Quite a few years ago, Phil bought me a Garmin Forerunner 110 for a birthday gift to help me track and record my runs. I was training for my first half-marathon, and when the training schedule called for, say, an 8 mile run, I would have to drive a route to figure out the distance I needed to run that day. Having a fitness tracker that could not only figure out my distance while running, but also give me my pace was amazing. It seemed so futuristic! I could plug in the Garmin to my computer and it would download my run complete with pace per mile, map of the route I just ran, and I could keep track easily.
A few years later, Phil bought me a Fitbit Charge for Christmas (can you see a trend in his gift giving prowess?) and I loved it. It was sleeker than the Garmin, and tracked my steps all day long, as well as my heart rate and calories burned, even my sleep! It was fun to have access to more information about my body, and I liked being competitive with myself each day. The band on the Fitbit Charge eventually broke, and Fitbit sent me a coupon for 25% off my next Fitbit, so I looked around and chose the Fitbit Blaze. This one is really great to use and I love everything about it except it's a little large, much like the Garmin.
OK, Colleen, we've heard enough about your fitness band experience, what's your point?
Geesh, Colleen, I'm getting there. Have patience, have patience, don't be in such a hurry. For when you're impatient, you'll only start to worry.

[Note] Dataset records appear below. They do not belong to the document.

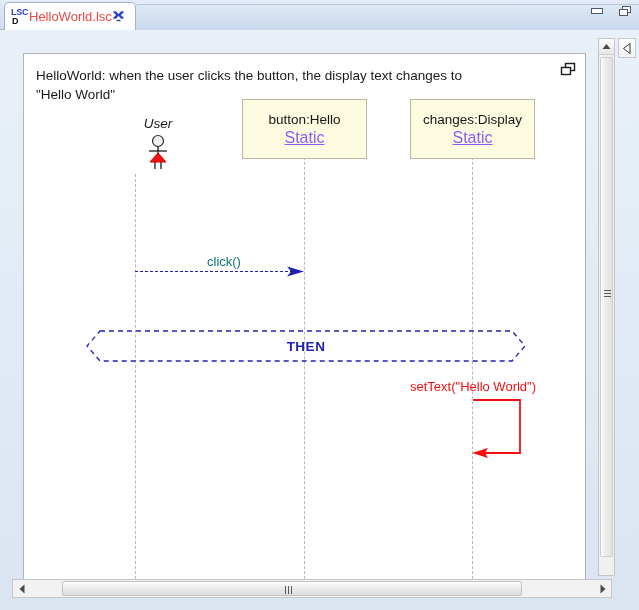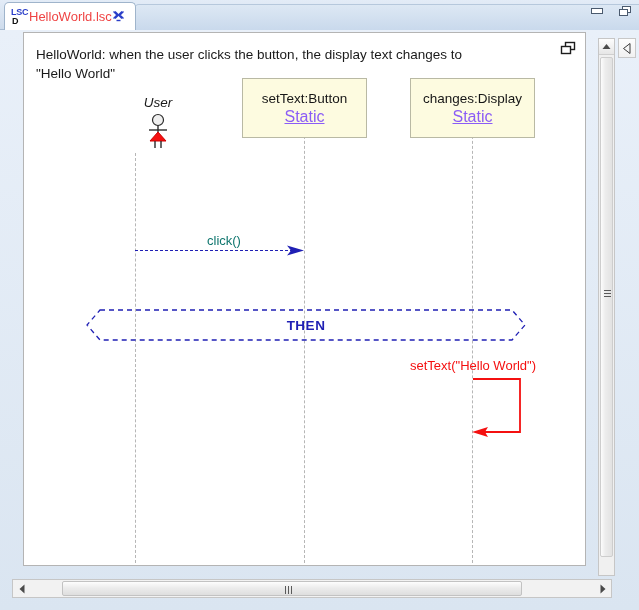--- a/index.html
+++ b/index.html
@@ -131,7 +131,7 @@
   
   #diagram-canvas {
     position: absolute;
-    left: 23px; top: 2px;
+    left: 23px; top: 23px;
     width: 563px; height: 534px;
     background: #ffffff;
     border: 1px solid #b4b4b4;

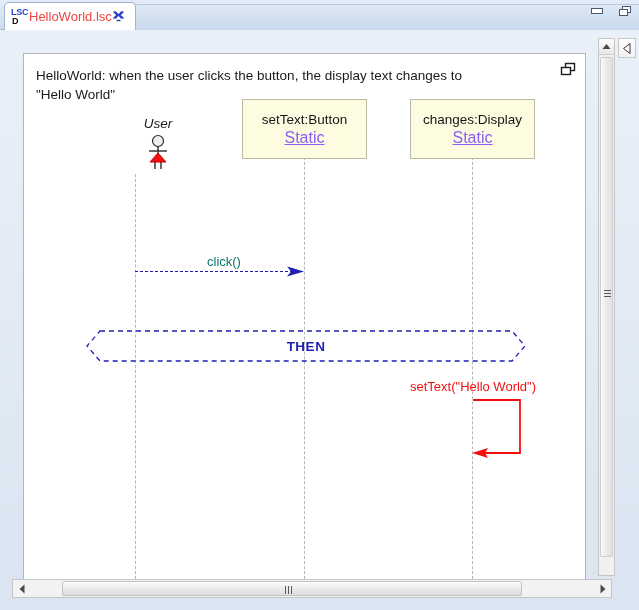--- a/index.html
+++ b/index.html
@@ -412,7 +412,7 @@
       </div>
 
       <div class="instance-box" style="left:218px; top:45px; width:125px; height:60px;">
-        <span class="instance-name">setText:Button</span>
+        <span class="instance-name">button:Hello</span>
         <span class="instance-sub">Static</span>
       </div>
 

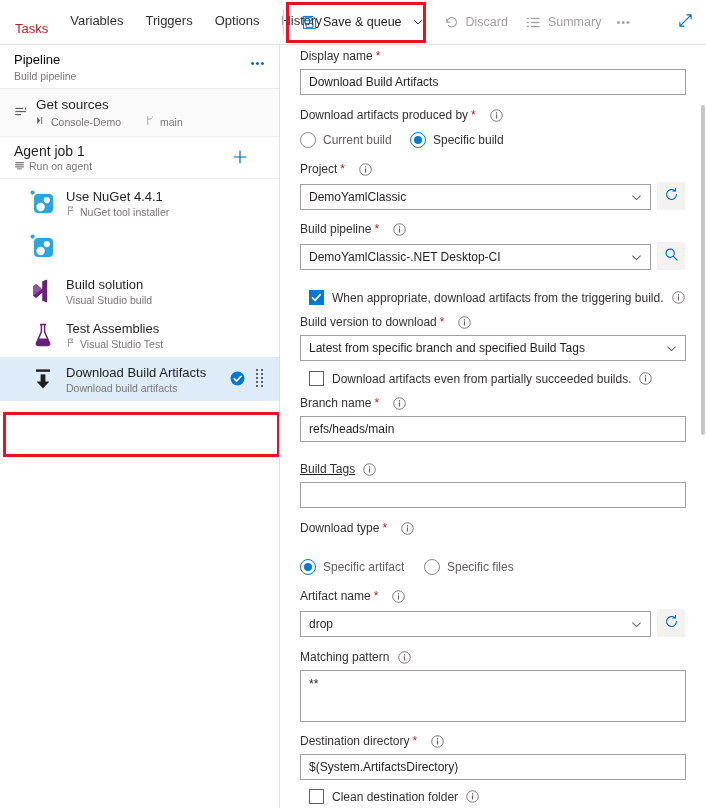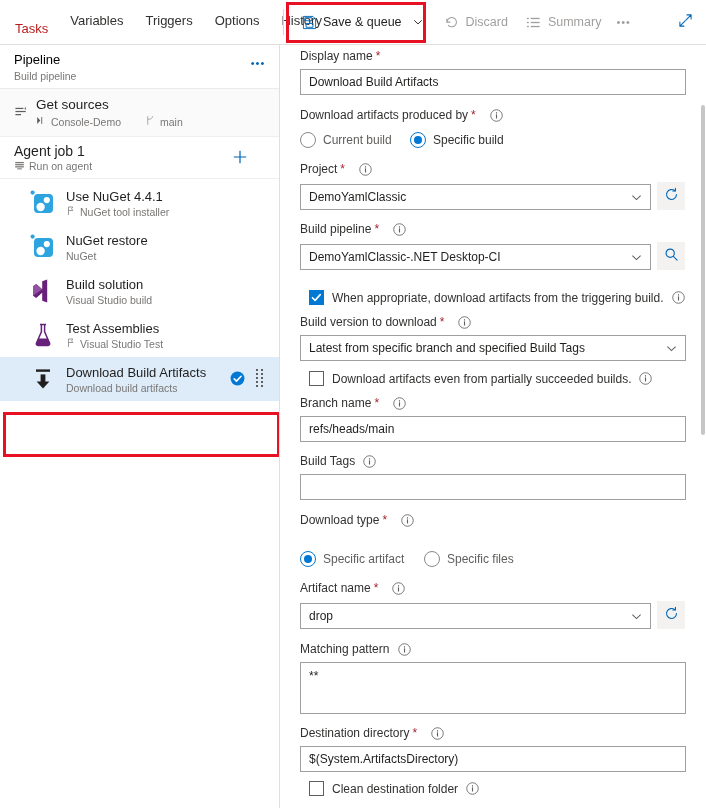--- a/index.html
+++ b/index.html
@@ -396,12 +396,6 @@
             <circle cx="10.6" cy="17" r="4.2" fill="#ffffff"></circle>
           </svg>
         </span>
-        <div class="t-text">
-          <div class="t-title">NuGet restore</div>
-          <div class="t-sub">
-            <span>NuGet</span>
-          </div>
-        </div>
       </div>
 
       <div class="taskrow">

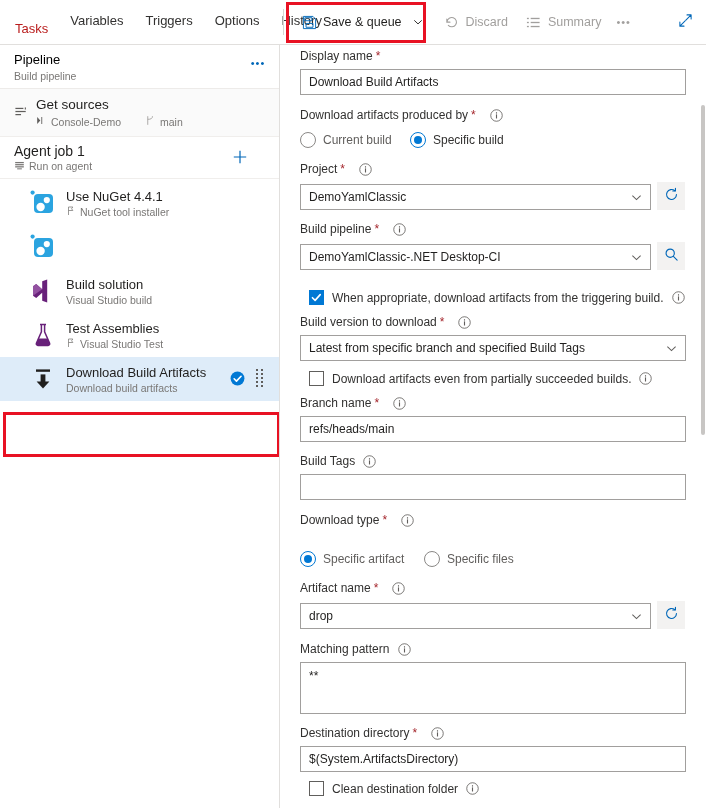--- a/index.html
+++ b/index.html
@@ -638,7 +638,7 @@
       <input class="txtinput" type="text" value="refs/heads/main" style="">
     </div>
 
-    <div class="field" style="margin-top:12px;">
+    <div class="field" style="margin-top:20px;text-decoration:underline;">
       <div class="flabel">
         <span>Build Tags</span>
         <span class="info" style="margin-left:8px;">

Anyway....I've been wearing said Fitbit Blaze daily (I actually forgot to put it on one day and felt so naked and wanted to leave work all day to go get it) and whenever I go for a run it says my average pace is about 10:00 - 10:20 per mile. I was very sad by how slow I'd gotten, but I chalked it up to having a seventh baby, turning 38, having baby weight to lose, etc. However, I could run a lot faster on the treadmill went I did my interval runs and whenever Phil and I ran together, both wearing our matching Fitbit Blazes (aren't we cute?) his would always track a longer distance than mine. So if mine said we ran 5.5 miles, his said 6 miles. We were running together a lot (thank you teenage babysitters!) and so I just went by what his Fitbit said was our mileage. Then one day, I fell and scratched up my knees and hands pretty bad, and after that felt nervous to run alone. It was starting to become an anxiety trigger so I knew I needed to start running alone again before it got to the point where I couldn't do it. In an effort to push myself out the door alone, I decided to dust off the old Garmin to be able to track my mileage more accurately than my Fitbit does.
I started out my run and when my Garmin beeped, I looked down and was pleased to see an 8:57 mile. The second mile clocked in at 8:38. I felt so great running at this pace, and decided to make it a long run because Phil was home, the little kids were napping and it was a gorgeous running day. Plus I had on my new (maybe favorite?!?!) running pants that completely hold in my mummytummy and stay in place. Life was good.
The miles continued to clock in at just under a 9 minute mile pace according to my Garmin. I ended up running 8 miles at an 8:52 pace and then took Lucy Goldendoodle Martin out for a cool down walk:
|How many things can I fit on one wrist?|
My Fitbit, however, only clocked me in at 7.34 miles at a 9:49 pace:
Which one is correct? I'll take a longer run with a faster pace for $200, Alex.
So what's a runner to do? Well, I guess this runner will continue to wear the Fitbit all the time and also wear the Garmin during a run. That way I can keep track of my steps all day long on the Fitbit but also have an accurate record of my runs in case I want to start training for a half-marathon again (spoiler alert...I do!) . Maybe there's a product out there that is more accurate and also user friendly for daily wear, like this one? But I really don't want to buy yet another fitness tracker, I think two puts me on the certifiable level already!